Platform for success: The Telegraph’s big data transformation
At The Telegraph, the Data Team is a cross-functional group of engineers that manages the core big data platform. It has the responsibility to orchestrate hundreds of batch and real-time data pipelines in order to ensure that the process of data ingestion and transformation is performed on time and is compliant with the highest data quality standards.
This allows analysts to provide reports and insights and the business to make decisions based on reliable figures. Also, The Telegraph’s big data platform is used to support the Data Science Team in delivering predictive models, and the Data Team has an important role to automate the training process and deploy the models in production.

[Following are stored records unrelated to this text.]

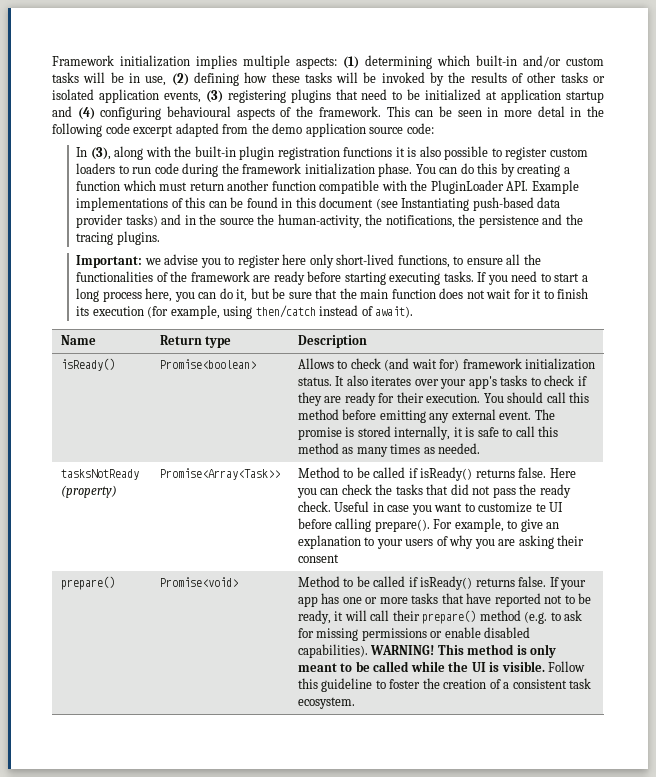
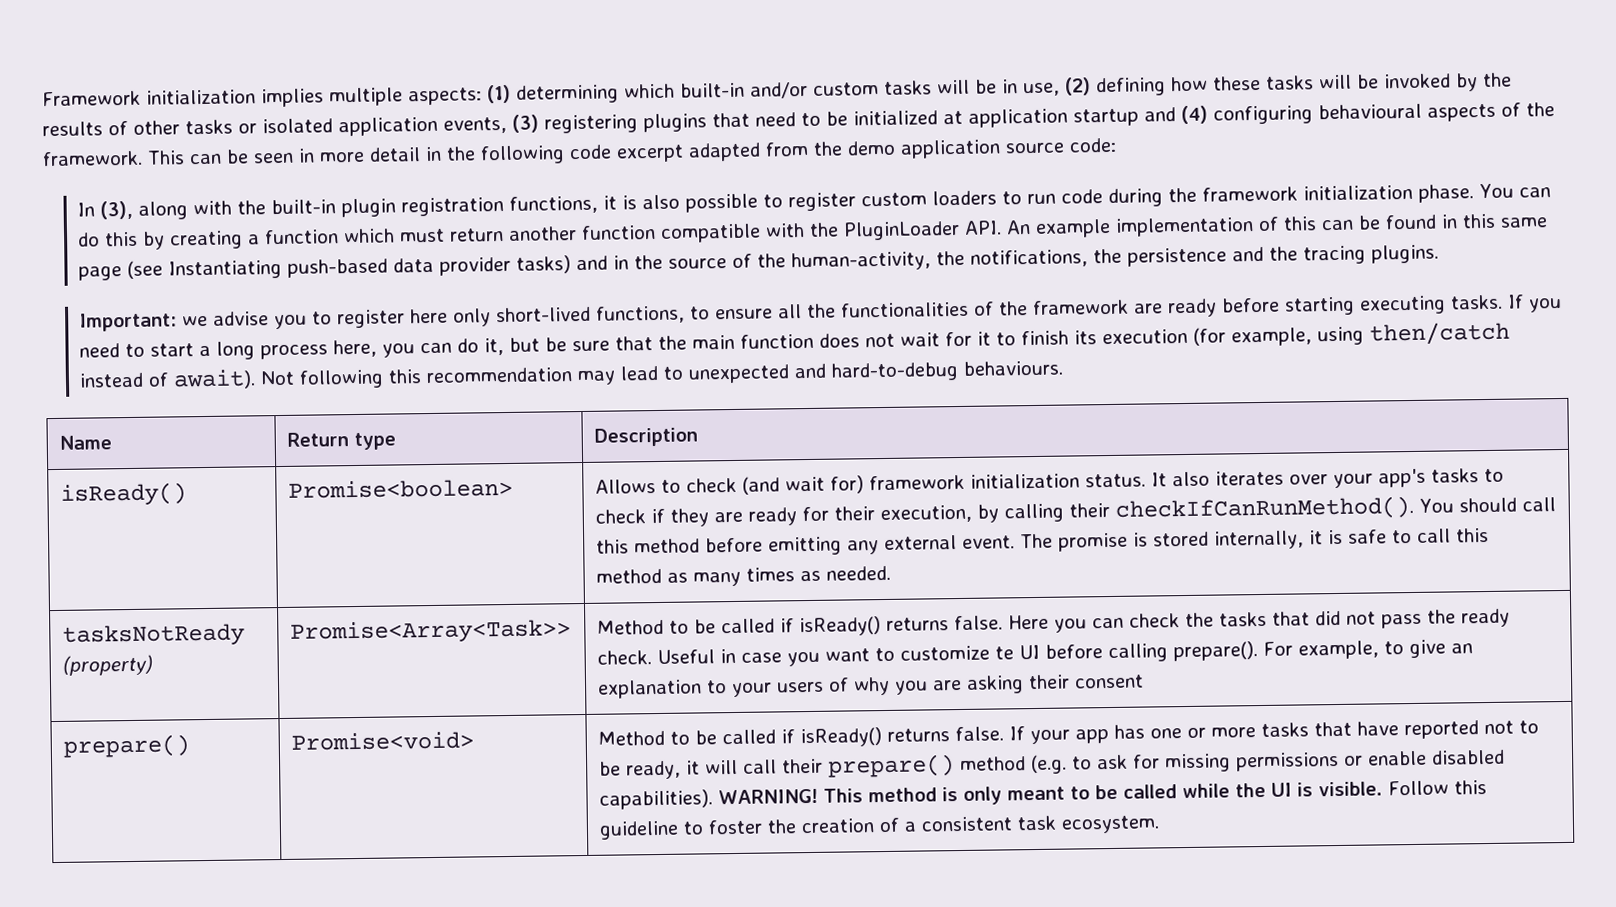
- This can be seen in more detal in the following code excerpt adapted from the demo application source code:
+ This can be seen in more detail in the following code excerpt adapted from the demo application source code:
- In (3), along with the built-in plugin registration functions it is also possible to register custom loaders to run code during the framework initialization phase.
+ In (3), along with the built-in plugin registration functions, it is also possible to register custom loaders to run code during the framework initialization phase.
- You can do this by creating a function which must return another function compatible with the PluginLoader API. Example implementations of this can be found in this document (see Instantiating push-based data provider tasks) and in the source the human-activity, the notifications, the persistence and the tracing plugins.
+ You can do this by creating a function which must return another function compatible with the PluginLoader API. An example implementation of this can be found in this same page (see Instantiating push-based data provider tasks) and in the source of the human-activity, the notifications, the persistence and the tracing plugins.
+ Not following this recommendation may lead to unexpected and hard-to-debug behaviours.
- It also iterates over your app's tasks to check if they are ready for their execution.
+ It also iterates over your app's tasks to check if they are ready for their execution, by calling their checkIfCanRunMethod().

When I joined The Telegraph in 2015, the journey to become a data-driven company was in its infancy. The business was eager to have more data and easier access to information but the infrastructure in place was not yet ready to support decisions in the proper way. Most of the data processing that the data team was doing at that time was done through a single Hadoop cluster used to run few data pipelines on daily bases. But even managing that single cluster was an arduous task due to the lack of direct control on the infrastructure and all the dependencies involved in every minimum change needed.
A major problem at the time was also the waste of computational resources; some pipelines were very demanding but only for a short period of time and our infrastructure was not scaling as it should, which always meant that some nodes were left idle. It became clear that some changes were necessary in order to support the growing digital business with a secure, resilient and auditable data platform able to scale, drive decisions in multiple areas and allow the kind of flexibility that is always paramount in Agile environments. After evaluating all the challenges that the current infrastructure was carrying with it we decided to move away from Hadoop and AWS and as a data team gain more control over our platform.
At the end of 2015, after a few discussions and demos, we were really impressed by all the possibilities that Google Cloud Platform was providing. Bigquery, the data warehouse solution proposed by Google, immediately caught our attention. No infrastructure was needed, there was an affordable pricing model, low response times and high scalability — it seemed exactly what we were looking for! So at the beginning of 2016, we unanimously decided to adopt GCP and the team started to build what is now known as the TMG Datalake.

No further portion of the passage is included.